Quatorze accusés, dont trois seront jugés par défaut, sont poursuivis dans ce dossier, soupçonnés à des degrés divers de soutien logistique aux frères Saïd et Chérif Kouachi et à Amédy Coulibaly, auteurs des attaques qui avaient ouvert un cycle d’attentats terroristes sans précédent dans le pays. Ce procès historique, qui se tient sous très haute surveillance, doit s’achever le 10 novembre.

Le procès, initialement prévu avant l’été, avait été reporté en raison de la crise sanitaire. Il sera intégralement filmé pour les archives historiques de la justice, une première en matière de terrorisme.

Signe de la démarche cathartique de ce procès: les premières semaines d’audience seront consacrées aux témoignages des 200 parties civiles. Le déroulement de l’enquête et l’interrogatoire des accusés ne seront abordés que dans un second temps.
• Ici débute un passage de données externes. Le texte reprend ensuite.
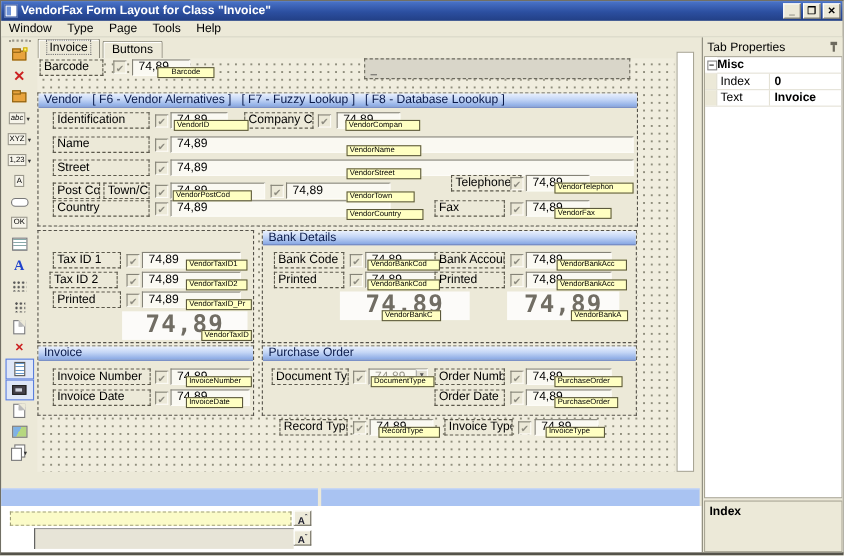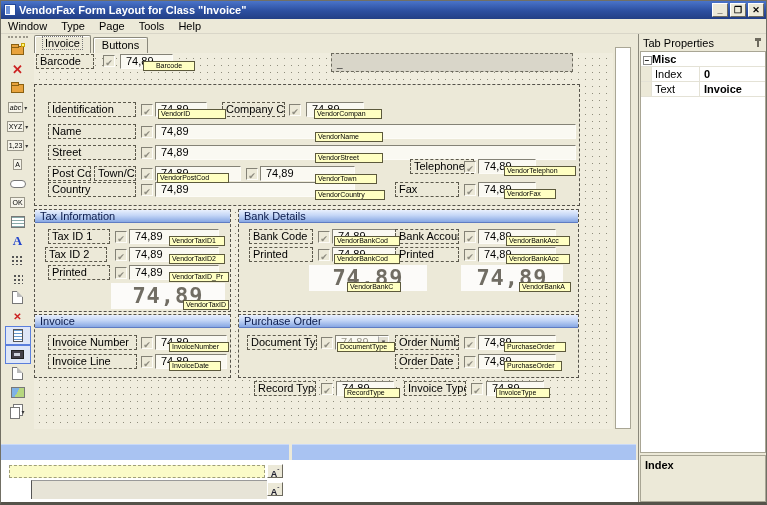--- a/index.html
+++ b/index.html
@@ -229,6 +229,12 @@
     </div>
 
     <div class="group" style="left:0;top:31px;width:546px;height:122px">
+      <div class="ghead">
+        <span>Vendor</span>
+        <span>[ F6 - Vendor Alernatives ]</span>
+        <span>[ F7 - Fuzzy Lookup ]</span>
+        <span>[ F8 - Database Loookup ]</span>
+      </div>
       <div class="lbl" style="left:13px;top:17px;width:88px">Identification</div>
       <div class="chk" style="left:106px;top:19px"><span>✔</span></div>
       <div class="fld" style="left:120px;top:17px;width:52px">74,89</div>

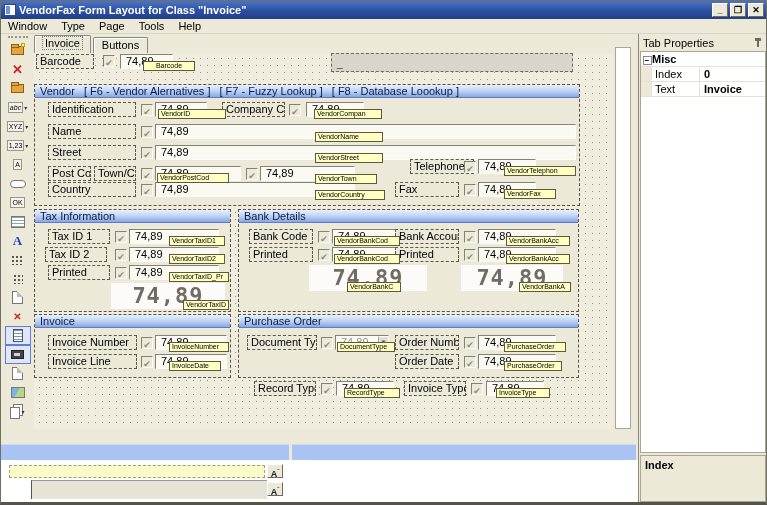--- a/index.html
+++ b/index.html
@@ -280,9 +280,6 @@
     </div>
 
     <div class="group" style="left:0;top:156px;width:197px;height:103px">
-      <div class="ghead">
-          <span>Tax Information</span>
-        </div>
       <div class="lbl" style="left:13px;top:19px;width:62px">Tax ID 1</div>
       <div class="chk" style="left:80px;top:21px"><span>✔</span></div>
       <div class="fld" style="left:94px;top:19px;width:90px">74,89</div>

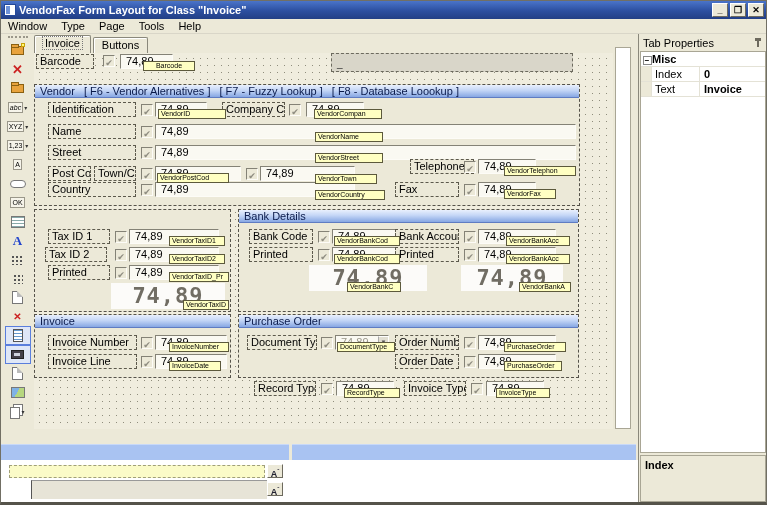--- a/index.html
+++ b/index.html
@@ -331,7 +331,7 @@
       <div class="chk" style="left:106px;top:22px"><span>✔</span></div>
       <div class="fld" style="left:120px;top:20px;width:72px">74,89</div>
       <div class="tag" style="left:134px;top:27px;width:60px">InvoiceNumber</div>
-      <div class="lbl" style="left:13px;top:39px;width:89px">Invoice Line</div>
+      <div class="lbl" style="left:13px;top:39px;width:89px">Invoice Date</div>
       <div class="chk" style="left:106px;top:41px"><span>✔</span></div>
       <div class="fld" style="left:120px;top:39px;width:72px">74,89</div>
       <div class="tag" style="left:134px;top:46px;width:52px">InvoiceDate</div>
“Nous voulons remplir cette salle d’audience de ce qu’ont vécu nos clients” a déclaré Me Patrick Klugman, qui défend des victimes de l’Hyper Cacher, devant la salle d’audience.

Le 7 janvier 2015, les frères Kouachi avaient attaqué la rédaction de Charlie Hebdo à l’arme de guerre, assassinant 12 personnes, dont les dessinateurs historiques Cabu et Wolinski, avant de prendre la fuite.